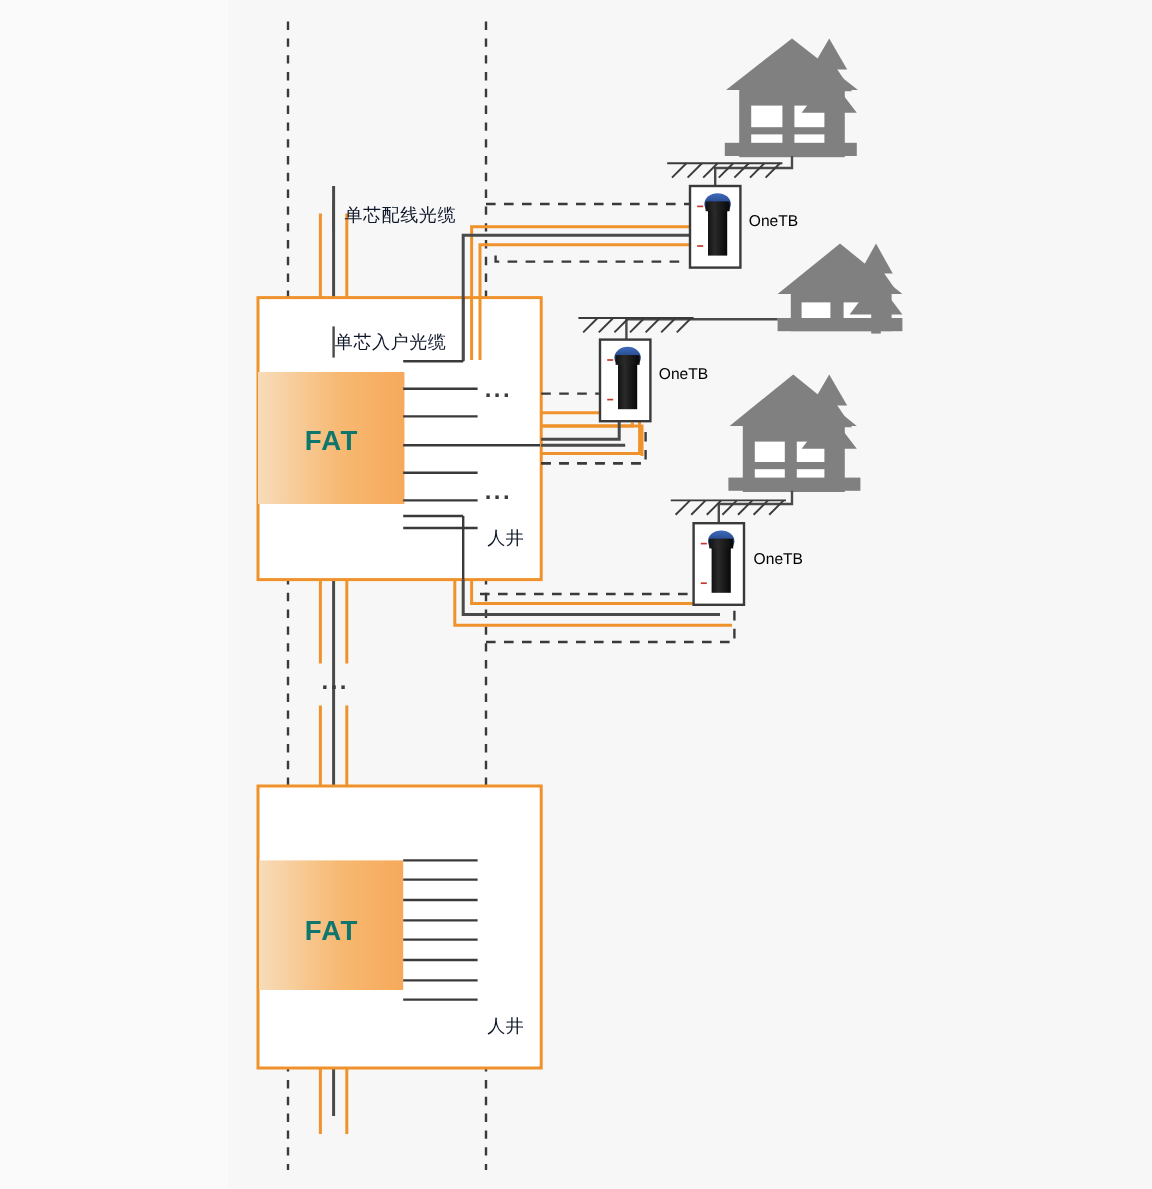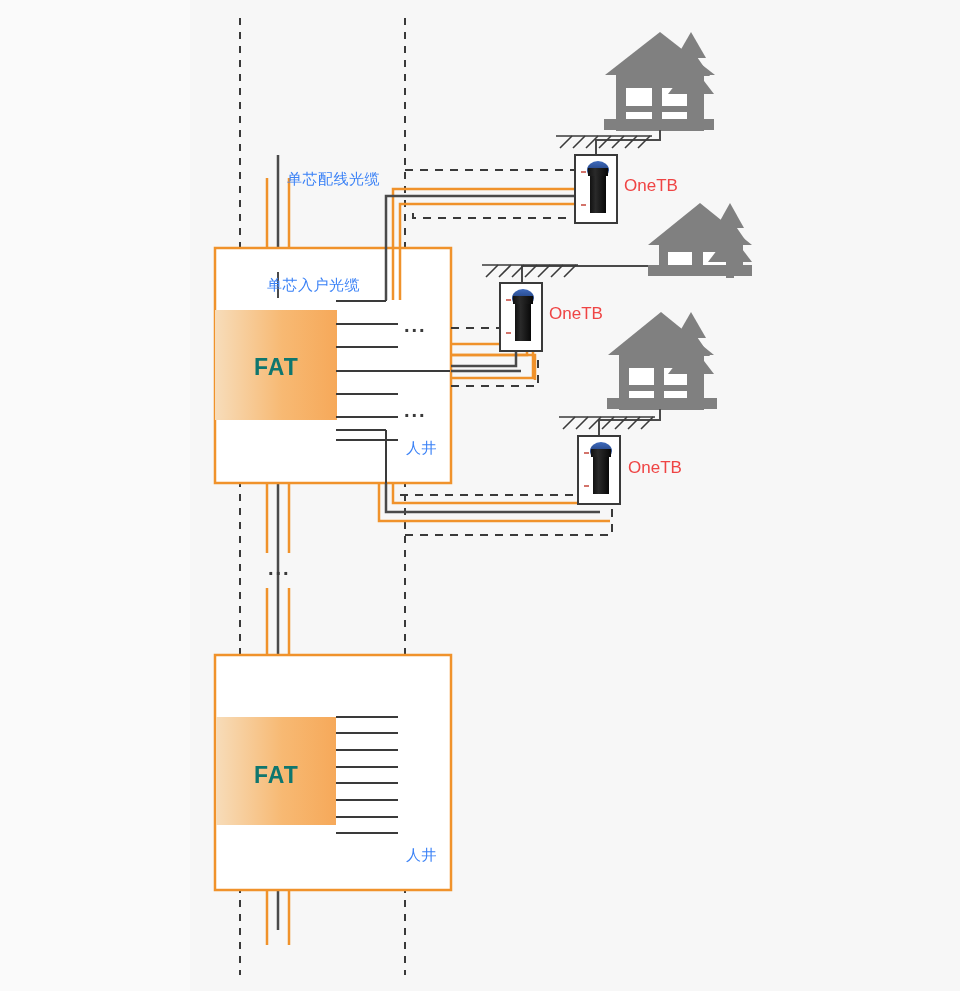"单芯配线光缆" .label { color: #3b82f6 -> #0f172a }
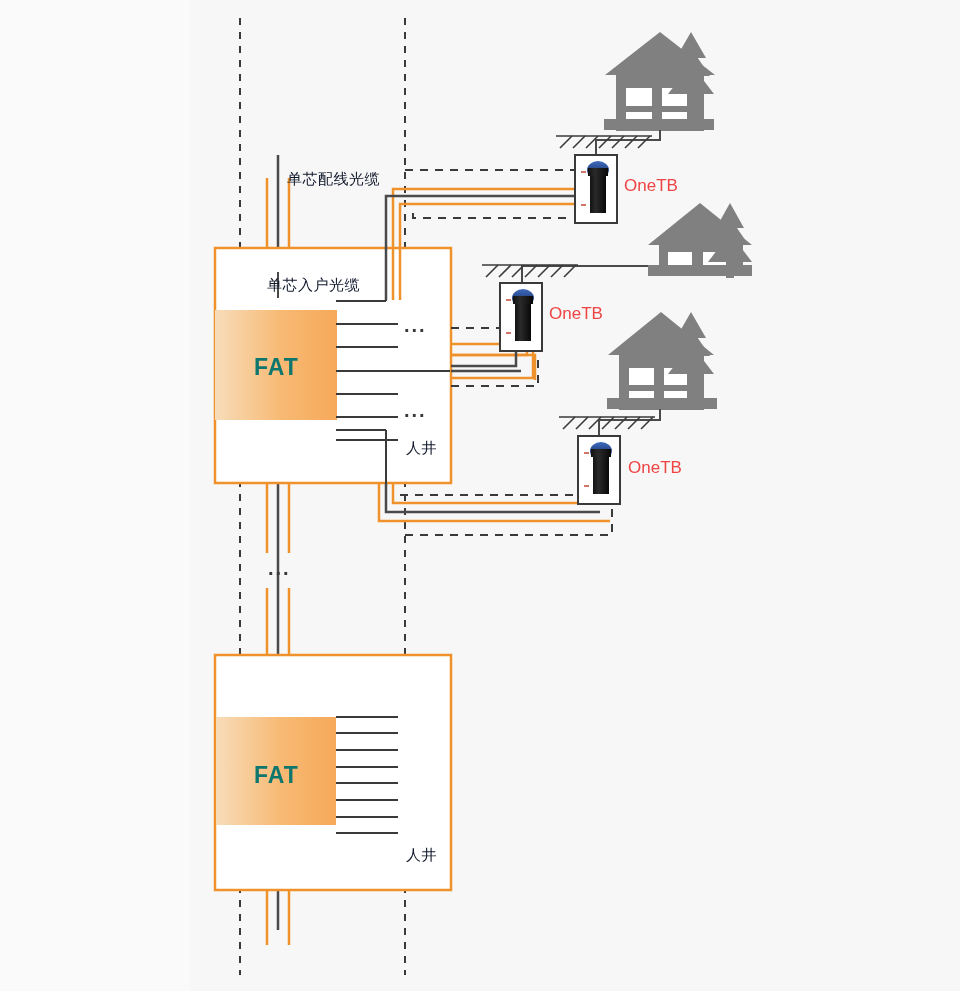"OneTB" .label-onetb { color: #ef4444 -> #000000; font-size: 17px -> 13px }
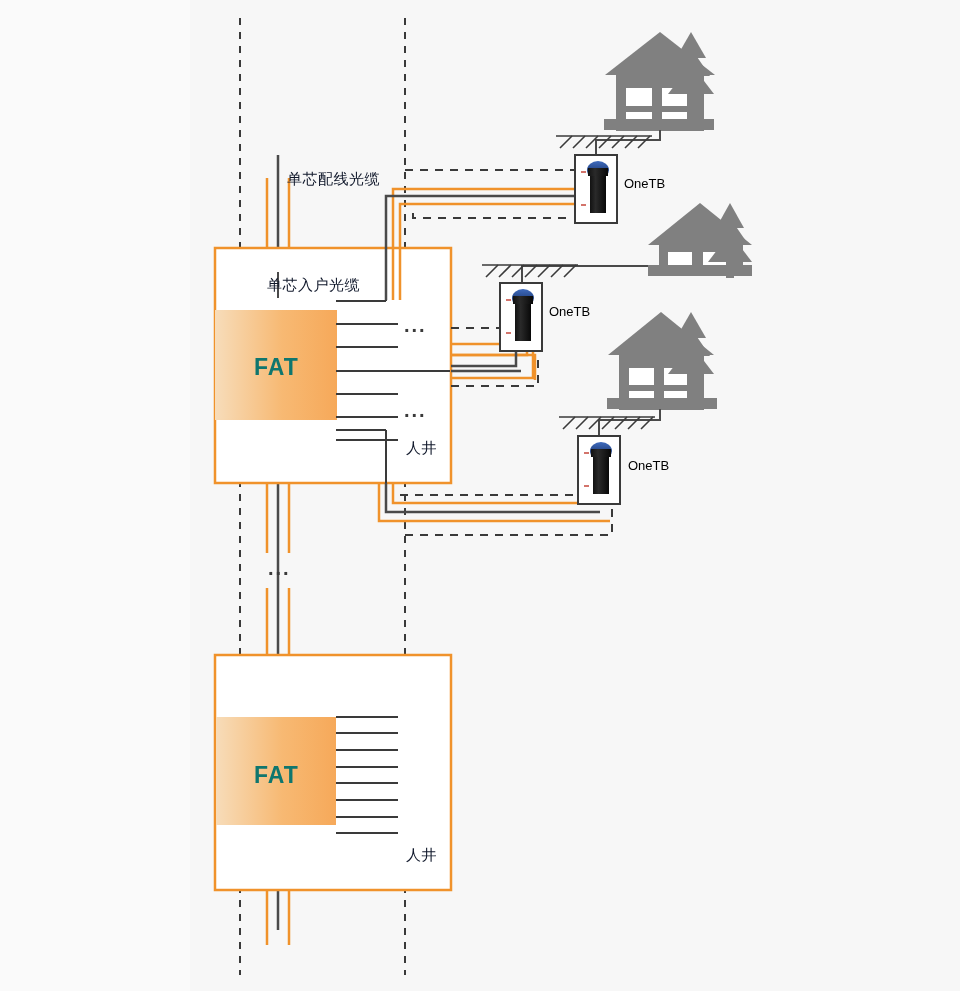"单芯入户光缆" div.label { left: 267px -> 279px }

==

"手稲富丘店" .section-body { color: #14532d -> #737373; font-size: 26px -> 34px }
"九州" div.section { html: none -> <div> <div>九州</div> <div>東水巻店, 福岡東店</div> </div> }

# YOUR OBJECTIVE
Nothing but a number should be given: the tally of lines in the listing that contain "section".

# WRITTEN SOLUTION
2